Presented at: Erasmus School of Economics research retreat.
PUBLICATIONS:
with Marco M. Mattei & Eleonora Monaco, Accounting in Europe (2023), 20(2): 166-193
Abstract: We investigate the consequences of adopting a new accrual-based relief mechanism on private firms’ borrowing capacity. During the COVID-19 pandemic, the Italian government implemented a temporary change in accounting rules that allowed firms to suspend up to the entire amount of their depreciation and amortisation charges.

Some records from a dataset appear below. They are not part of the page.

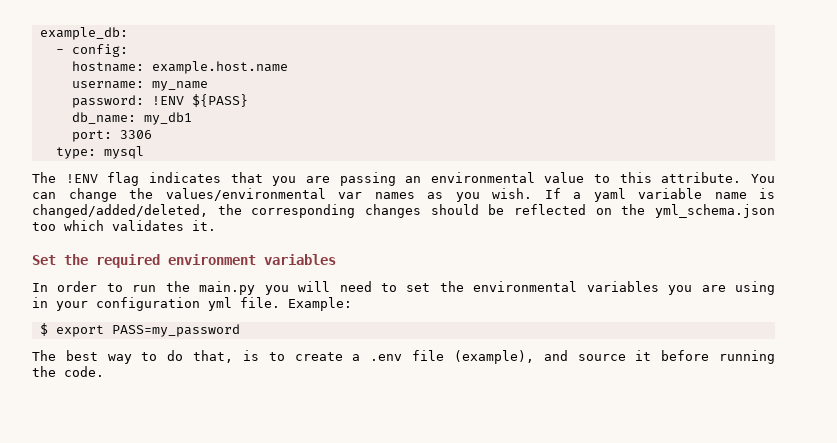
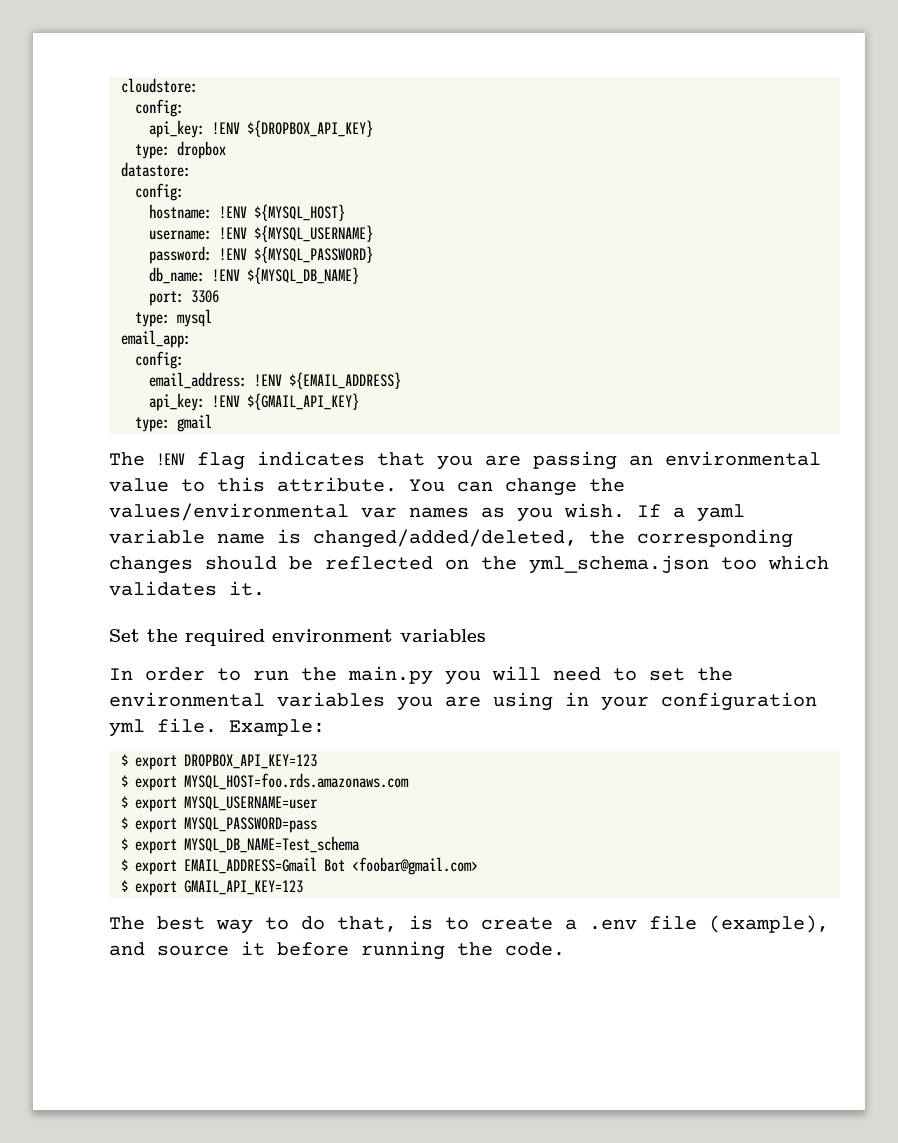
[39,27,128,40] [55,49,64,54] example_db: // - -> [121,78,198,93] [135,99,184,117] [149,120,373,138] [135,141,226,159] [121,162,191,177] cloudstore: // config: // api_key: !ENV ${DROPBOX_API_KEY} // type: dropbox // datastore: //
[151,61,288,74] example.host.name -> [219,204,345,221] !ENV ${MYSQL_HOST}
[151,81,208,91] my_name -> [219,225,373,242] !ENV ${MYSQL_USERNAME}
[191,94,248,107] ${PASS} -> [254,246,373,263] ${MYSQL_PASSWORD}
[143,112,192,125] my_db1 -> [212,267,359,284] !ENV ${MYSQL_DB_NAME}
(144, 152) none -> [121,330,191,348] [135,351,184,369] [149,372,401,389] [149,393,359,411] [135,414,212,432] // email_app: // config: // email_address: !ENV ${EMAIL_ADDRESS} // api_key: !ENV ${GMAIL_API_KEY} // type: gmail
[111,324,240,337] PASS=my_password -> [184,754,317,769] [121,773,409,791] [121,796,318,812] [121,817,317,833] [121,836,360,854] [121,857,478,875] [121,880,303,896] DROPBOX_API_KEY=123 // $ export MYSQL_HOST=foo.rds.amazonaws.com // $ export MYSQL_USERNAME=user // $ export MYSQL_PASSWORD=pass // $ export MYSQL_DB_NAME=Test_schema // $ export EMAIL_ADDRESS=Gmail Bot <foobar@gmail.com> // $ export GMAIL_API_KEY=123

Using a sample of Italian firms from 2018 to 2021 and a difference-in-differences model, we show that the depreciation and amortisation suspension policy (DASP) adopters, compared to non-adopters, access larger loans and negotiate a lower cost of debt than in the pre-DASP period. Our results are robust to additional tests for potential endogeneity and confounding factors such as earnings management and the adoption of other accounting-based relief mechanisms. We provide evidence that accrual-based relief mechanisms have real economic effects and are effective measures to support firms in managing a systemic shock.